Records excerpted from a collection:
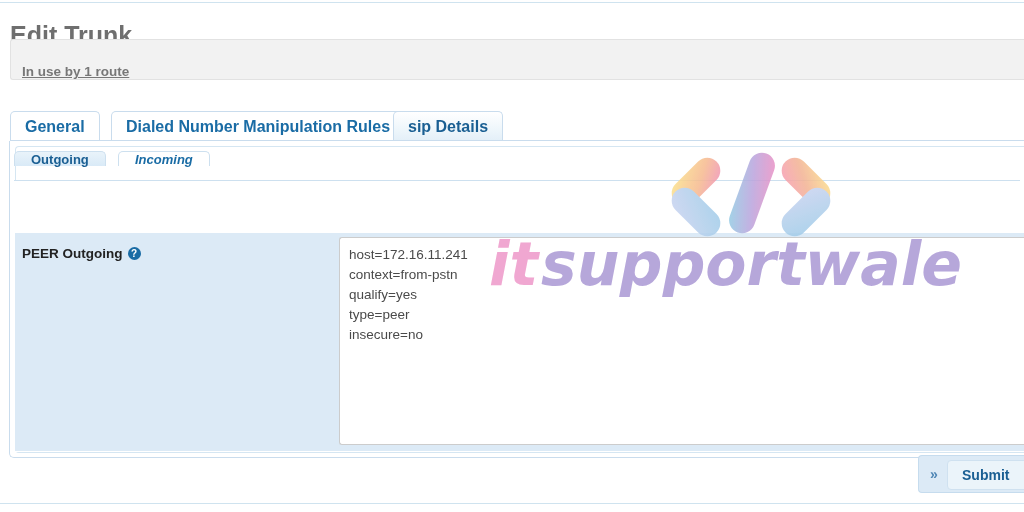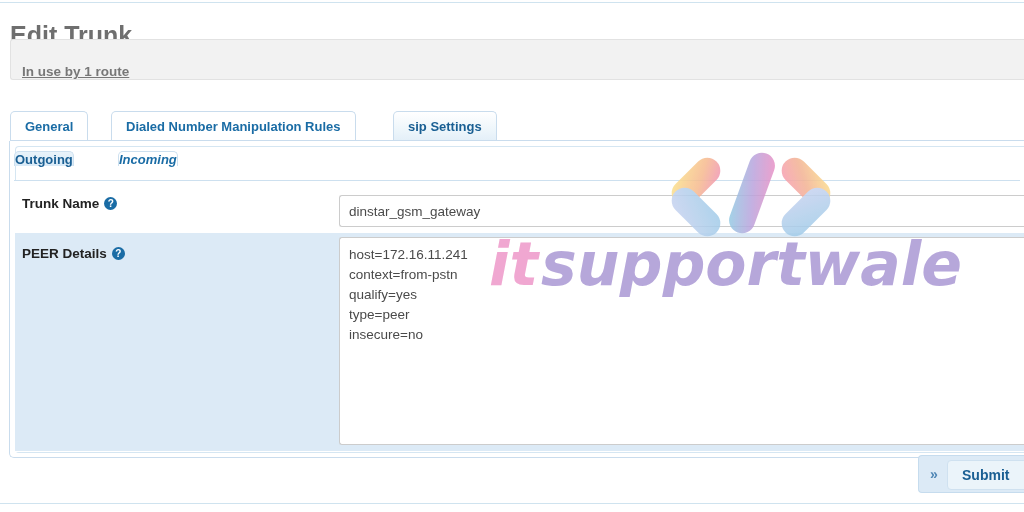"General" .tab { font-size: 13px -> 16px }
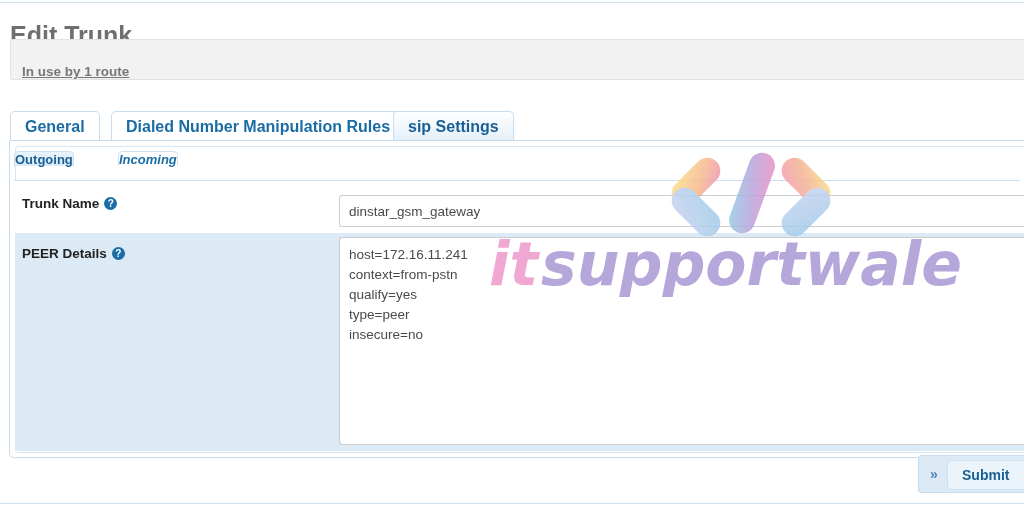"sip Settings" div.tab { text: Settings -> Details }
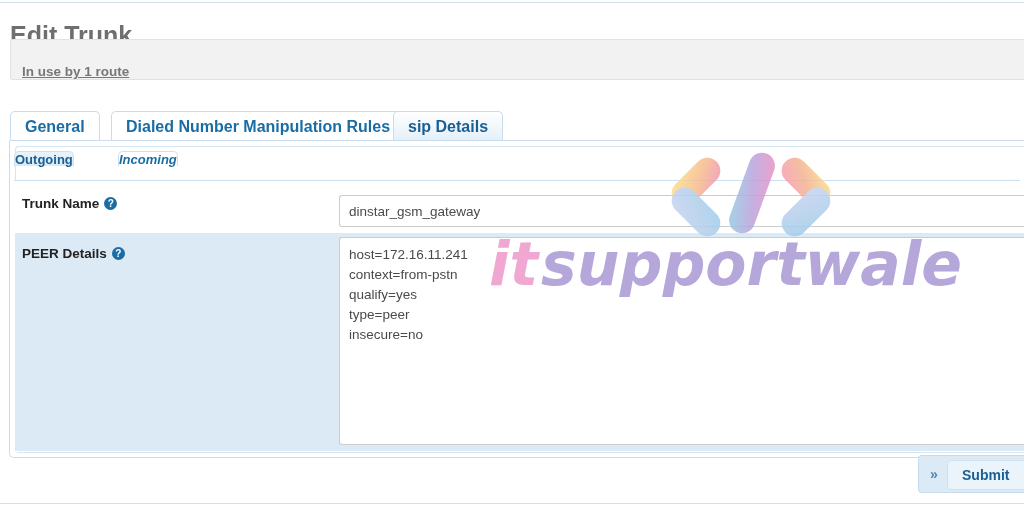"Outgoing" .subtab { padding: 0 0 -> 0 16px }
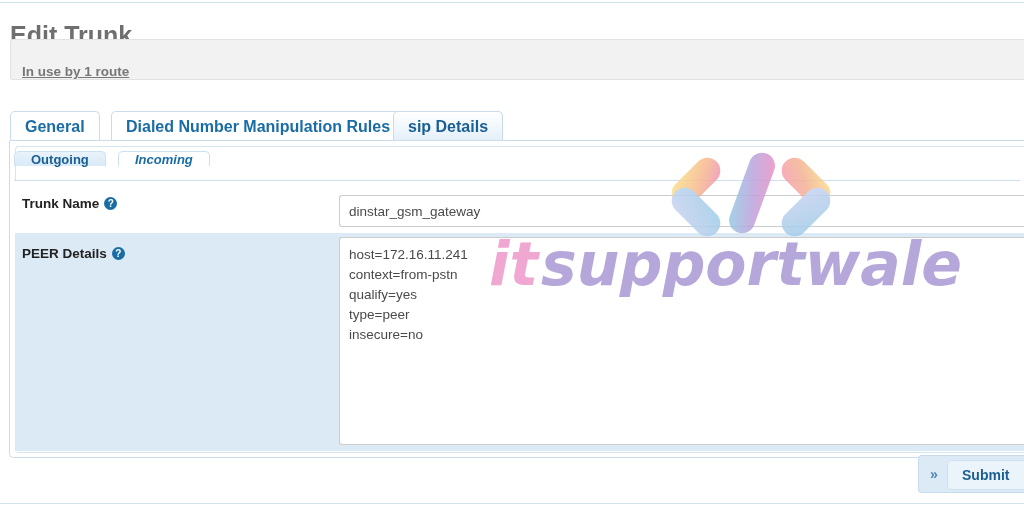"Trunk Name ?" div.row { html: <div> <div> <span>Trunk Name</span><span>?</span> </div> <input> </div> -> none }
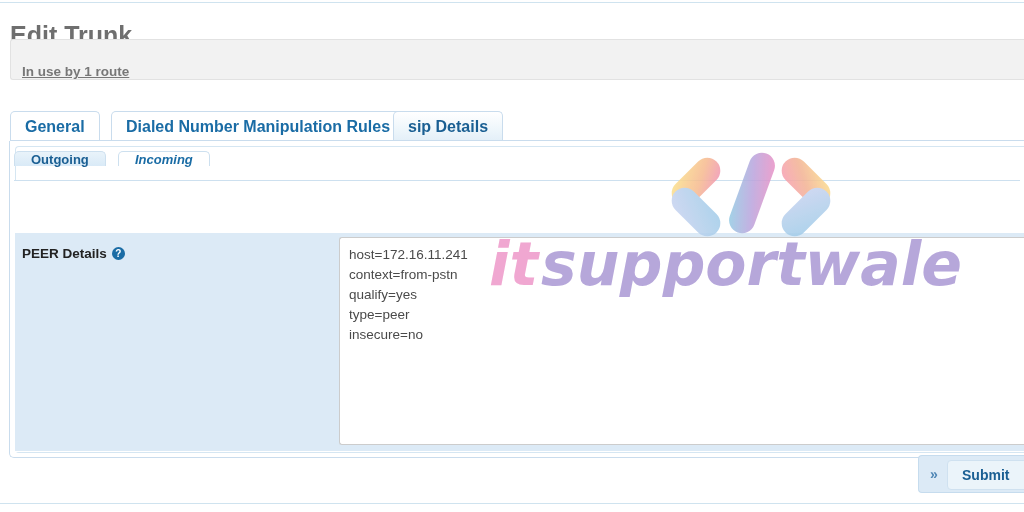"PEER Details" span { text: Details -> Outgoing }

*Task directions:*
Do not include pictures. Copy only the lines running from the line with "text: Settings ->" through the last line of the records, exactly as they appear.

*Reply to the task:*
"sip Settings" div.tab { text: Settings -> Details }
"Outgoing" .subtab { padding: 0 0 -> 0 16px }
"Trunk Name ?" div.row { html: <div> <div> <span>Trunk Name</span><span>?</span> </div> <input> </div> -> none }
"PEER Details" span { text: Details -> Outgoing }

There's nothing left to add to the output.